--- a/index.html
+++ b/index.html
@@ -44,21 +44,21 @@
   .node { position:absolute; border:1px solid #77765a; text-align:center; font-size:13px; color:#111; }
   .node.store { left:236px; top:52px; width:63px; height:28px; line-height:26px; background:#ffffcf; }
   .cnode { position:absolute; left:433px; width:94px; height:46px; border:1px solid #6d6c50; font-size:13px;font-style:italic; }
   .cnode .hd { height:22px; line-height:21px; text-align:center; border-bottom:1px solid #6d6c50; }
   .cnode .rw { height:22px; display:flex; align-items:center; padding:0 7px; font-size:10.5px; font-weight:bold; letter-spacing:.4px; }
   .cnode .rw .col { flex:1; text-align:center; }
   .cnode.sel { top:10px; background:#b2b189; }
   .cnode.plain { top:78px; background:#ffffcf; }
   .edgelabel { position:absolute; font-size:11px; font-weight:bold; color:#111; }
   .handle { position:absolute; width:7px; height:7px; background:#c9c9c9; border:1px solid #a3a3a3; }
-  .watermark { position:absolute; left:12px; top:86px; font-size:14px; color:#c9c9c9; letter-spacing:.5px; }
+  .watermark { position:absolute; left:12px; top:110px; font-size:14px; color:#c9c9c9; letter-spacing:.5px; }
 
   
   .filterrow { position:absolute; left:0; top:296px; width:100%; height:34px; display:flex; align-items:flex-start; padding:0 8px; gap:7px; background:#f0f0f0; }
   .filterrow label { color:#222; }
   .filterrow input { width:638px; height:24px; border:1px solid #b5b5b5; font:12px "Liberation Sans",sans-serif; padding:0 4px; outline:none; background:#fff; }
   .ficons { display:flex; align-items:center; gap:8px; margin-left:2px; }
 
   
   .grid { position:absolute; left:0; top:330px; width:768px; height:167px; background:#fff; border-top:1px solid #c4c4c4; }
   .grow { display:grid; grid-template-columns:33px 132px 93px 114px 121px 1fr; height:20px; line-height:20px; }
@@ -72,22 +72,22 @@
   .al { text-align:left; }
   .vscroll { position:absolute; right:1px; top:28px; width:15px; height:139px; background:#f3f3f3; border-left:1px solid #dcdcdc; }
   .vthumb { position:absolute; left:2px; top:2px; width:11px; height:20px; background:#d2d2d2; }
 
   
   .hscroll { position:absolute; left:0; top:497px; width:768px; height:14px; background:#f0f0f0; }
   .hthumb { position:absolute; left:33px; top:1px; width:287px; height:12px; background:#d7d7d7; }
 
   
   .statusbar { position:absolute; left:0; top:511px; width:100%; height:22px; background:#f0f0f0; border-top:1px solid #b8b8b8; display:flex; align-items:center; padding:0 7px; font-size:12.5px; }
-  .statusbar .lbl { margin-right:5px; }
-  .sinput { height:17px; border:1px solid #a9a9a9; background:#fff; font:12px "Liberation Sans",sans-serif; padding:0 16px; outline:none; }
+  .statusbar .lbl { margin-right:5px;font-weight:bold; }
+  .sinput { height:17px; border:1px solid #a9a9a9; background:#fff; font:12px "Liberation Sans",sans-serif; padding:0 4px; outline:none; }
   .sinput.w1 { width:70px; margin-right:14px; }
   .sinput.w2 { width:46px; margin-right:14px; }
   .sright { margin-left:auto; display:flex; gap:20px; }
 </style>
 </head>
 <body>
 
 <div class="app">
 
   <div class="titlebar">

== Exercise description ==
All records shown above are to be repeated exactly.

== Result below ==
--- a/index.html
+++ b/index.html
@@ -44,21 +44,21 @@
   .node { position:absolute; border:1px solid #77765a; text-align:center; font-size:13px; color:#111; }
   .node.store { left:236px; top:52px; width:63px; height:28px; line-height:26px; background:#ffffcf; }
   .cnode { position:absolute; left:433px; width:94px; height:46px; border:1px solid #6d6c50; font-size:13px;font-style:italic; }
   .cnode .hd { height:22px; line-height:21px; text-align:center; border-bottom:1px solid #6d6c50; }
   .cnode .rw { height:22px; display:flex; align-items:center; padding:0 7px; font-size:10.5px; font-weight:bold; letter-spacing:.4px; }
   .cnode .rw .col { flex:1; text-align:center; }
   .cnode.sel { top:10px; background:#b2b189; }
   .cnode.plain { top:78px; background:#ffffcf; }
   .edgelabel { position:absolute; font-size:11px; font-weight:bold; color:#111; }
   .handle { position:absolute; width:7px; height:7px; background:#c9c9c9; border:1px solid #a3a3a3; }
-  .watermark { position:absolute; left:12px; top:86px; font-size:14px; color:#c9c9c9; letter-spacing:.5px; }
+  .watermark { position:absolute; left:12px; top:110px; font-size:14px; color:#c9c9c9; letter-spacing:.5px; }
 
   
   .filterrow { position:absolute; left:0; top:296px; width:100%; height:34px; display:flex; align-items:flex-start; padding:0 8px; gap:7px; background:#f0f0f0; }
   .filterrow label { color:#222; }
   .filterrow input { width:638px; height:24px; border:1px solid #b5b5b5; font:12px "Liberation Sans",sans-serif; padding:0 4px; outline:none; background:#fff; }
   .ficons { display:flex; align-items:center; gap:8px; margin-left:2px; }
 
   
   .grid { position:absolute; left:0; top:330px; width:768px; height:167px; background:#fff; border-top:1px solid #c4c4c4; }
   .grow { display:grid; grid-template-columns:33px 132px 93px 114px 121px 1fr; height:20px; line-height:20px; }
@@ -72,22 +72,22 @@
   .al { text-align:left; }
   .vscroll { position:absolute; right:1px; top:28px; width:15px; height:139px; background:#f3f3f3; border-left:1px solid #dcdcdc; }
   .vthumb { position:absolute; left:2px; top:2px; width:11px; height:20px; background:#d2d2d2; }
 
   
   .hscroll { position:absolute; left:0; top:497px; width:768px; height:14px; background:#f0f0f0; }
   .hthumb { position:absolute; left:33px; top:1px; width:287px; height:12px; background:#d7d7d7; }
 
   
   .statusbar { position:absolute; left:0; top:511px; width:100%; height:22px; background:#f0f0f0; border-top:1px solid #b8b8b8; display:flex; align-items:center; padding:0 7px; font-size:12.5px; }
-  .statusbar .lbl { margin-right:5px; }
-  .sinput { height:17px; border:1px solid #a9a9a9; background:#fff; font:12px "Liberation Sans",sans-serif; padding:0 16px; outline:none; }
+  .statusbar .lbl { margin-right:5px;font-weight:bold; }
+  .sinput { height:17px; border:1px solid #a9a9a9; background:#fff; font:12px "Liberation Sans",sans-serif; padding:0 4px; outline:none; }
   .sinput.w1 { width:70px; margin-right:14px; }
   .sinput.w2 { width:46px; margin-right:14px; }
   .sright { margin-left:auto; display:flex; gap:20px; }
 </style>
 </head>
 <body>
 
 <div class="app">
 
   <div class="titlebar">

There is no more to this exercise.